Ne pas être le couteau le plus affûté du tiroir [ne pa ètre le kuto le ply afyté dy tirwar]

Fig. A. Ancien cancre affûtant son couteau.

[ne pa ètre le kuto le ply afyté dy tirwar] (loc. cuis. NAÏV.)
« Elle ne cessera donc jamais, cette langue d’antan, de fouiner en cuisine pour y trouver les ingrédients nécessaires à concocter ses turpitudes moqueuses ? » se questionneront les toqués des fourneaux un peu lassés par ces incursions dans leur pré carré¹.

Ne pas être le couteau le plus affûté du tiroir vient en effet emprunter au maître queux l’un de ses ustensiles sans réellement lui en demander l’autorisation, ce qui est proche du crime de lèse-majesté puisque le Grand Queux de France est tout de même officier de la Maison du roi (jusqu’en 1490 du moins).

Passant outre ces considérations protocolaires et susceptibilités de piano, le couteau à la lame pas vraiment aiguisée va peu à peu désigner au sein d’un groupe l’individu – provisoirement – le moins bien doté en capacité de raisonnement à qui il suffirait pourtant d’une pierre Arkansas du catalogue Manufrance pour trancher à nouveau : il n’est donc pas complètement abruti mais momentanément affecté.

Par exemple n’est pas le couteau le plus affûté du tiroir l’élève qui se noie dans l’exposé du débit de la Seine comparé à celui de la Loire (« C’est pourtant facile à retenir, vous feriez mieux d’écouter pendant les cours de géographie ») ou celui qui ne parvient pas à déterminer qu’un train partant à 7h45 de Montauban croisera celui parti de la gare d’Austerlitz à 6h32 en direction de Brive-la-Gaillarde à 8h43 (« C’est pourtant facile à calculer, vous feriez mieux d’écouter pendant les cours d’algèbre »).

N’est pas le couteau le plus affûté du tiroir cet enthousiaste touriste chasseur de dahu qui espère accrocher son trophée avant l’aube, encouragé par d’hilares montagnards autochtones dopés au vin chaud.

N’est pas le couteau le plus affûté du tiroir ce bizut parti chercher la clef du champ de tir, le bidon d’huile de coude ou un sachet de graines à fagots.

Il faut donc lire derrière cet affûtage a minima, des qualités qui ne demandent qu’à être révélées par un précepteur patient.
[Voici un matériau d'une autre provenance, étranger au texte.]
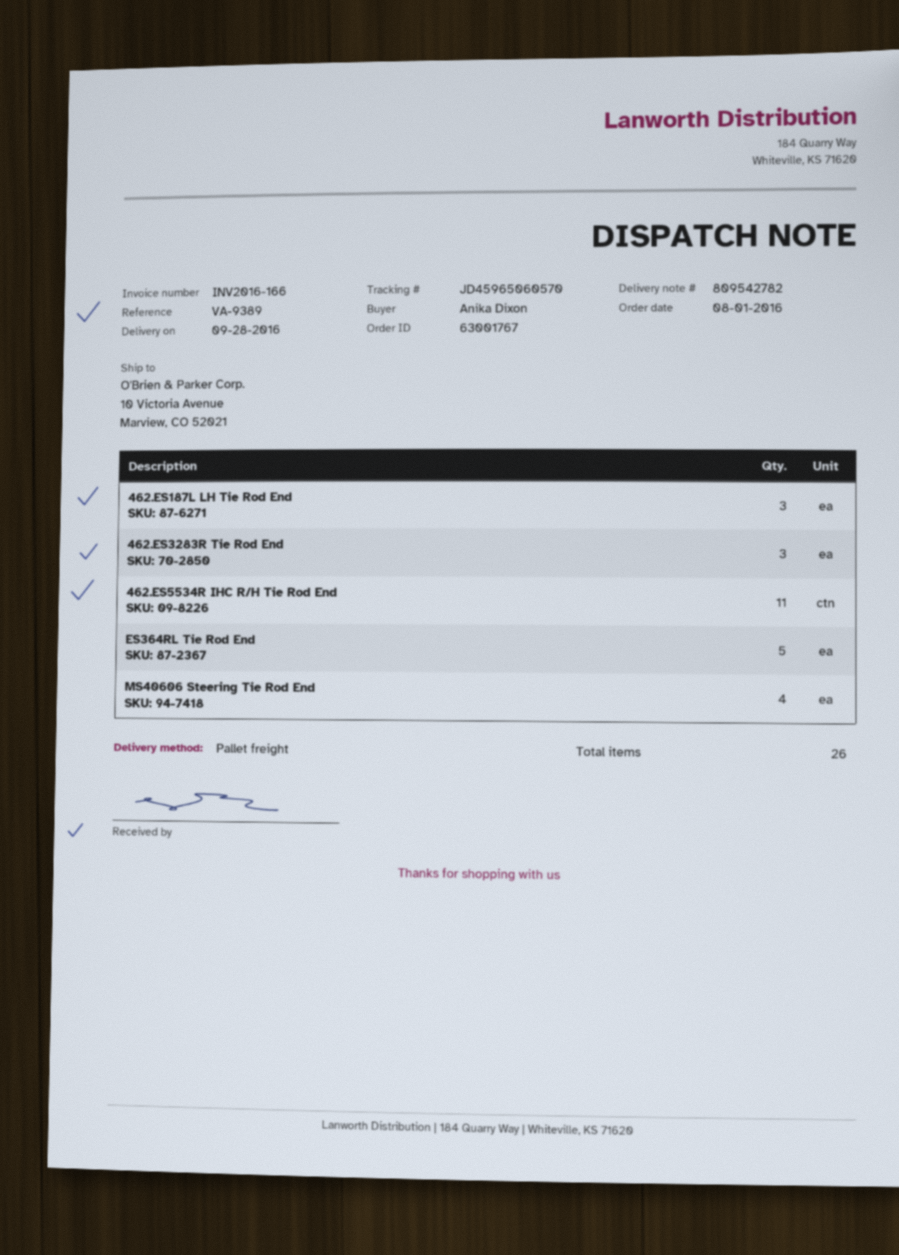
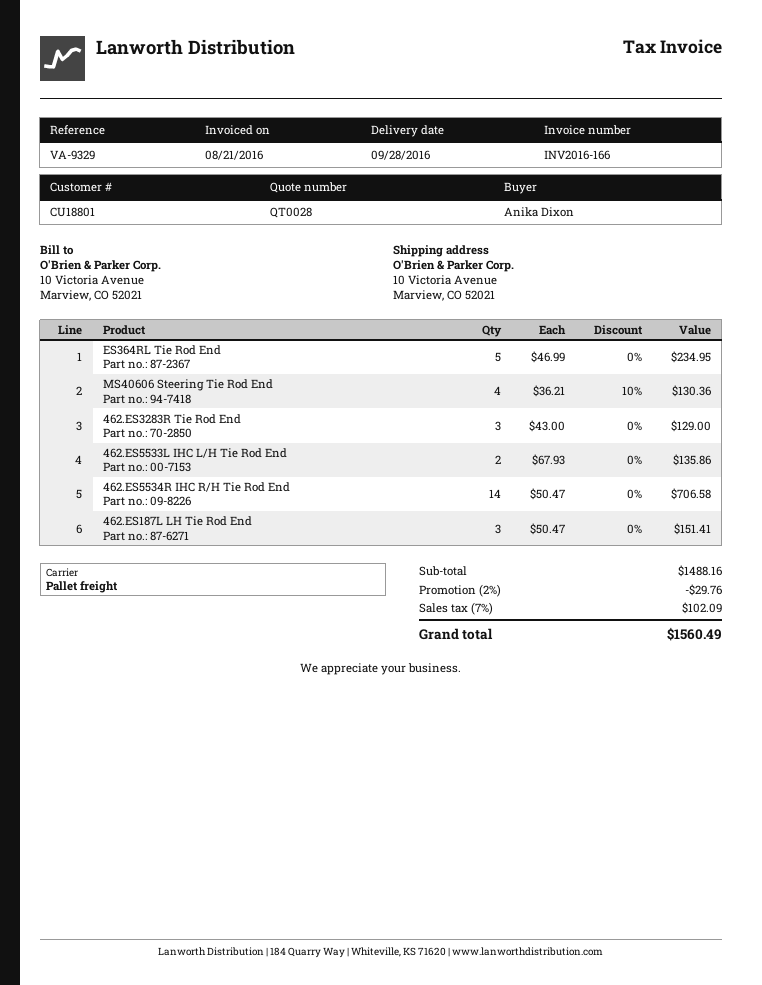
reference: VA-9389 -> VA-9329
462.ES5534R IHC R/H Tie Rod End: 11 -> 14
462.ES5533L IHC L/H Tie Rod End: none -> 2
Ne pas être le couteau les plus affûté du tiroir est un message d’espoir, certes un peu taquin, mais moins destructeur qu’un irrévocable être vraiment trop con.

Puisque peu acéré, ce couteau titille sans blesser réellement.

Lorsque résonne le dernier « Rééééééééémouleur ! Repasse couteaux ! Repasse ciseaux ! » lancé dans la rue alors que les années qui préfèrent jeter plutôt que remettre à niveau pointent leur nez, ne pas être le couteau le plus affûté du tiroir s’en va rejoindre en surannéité avec la bite et le couteau désuète depuis belle lurette.

Plus tranchante, une époque moderne à couteaux tirés n’a que faire des moins affûtés qu’elle range dans la catégorie des couverts inutiles.

¹Cf. lancer un regard de basilic, faire petit salé, mettre à la sauce piquante, se peler l’oignon, etc.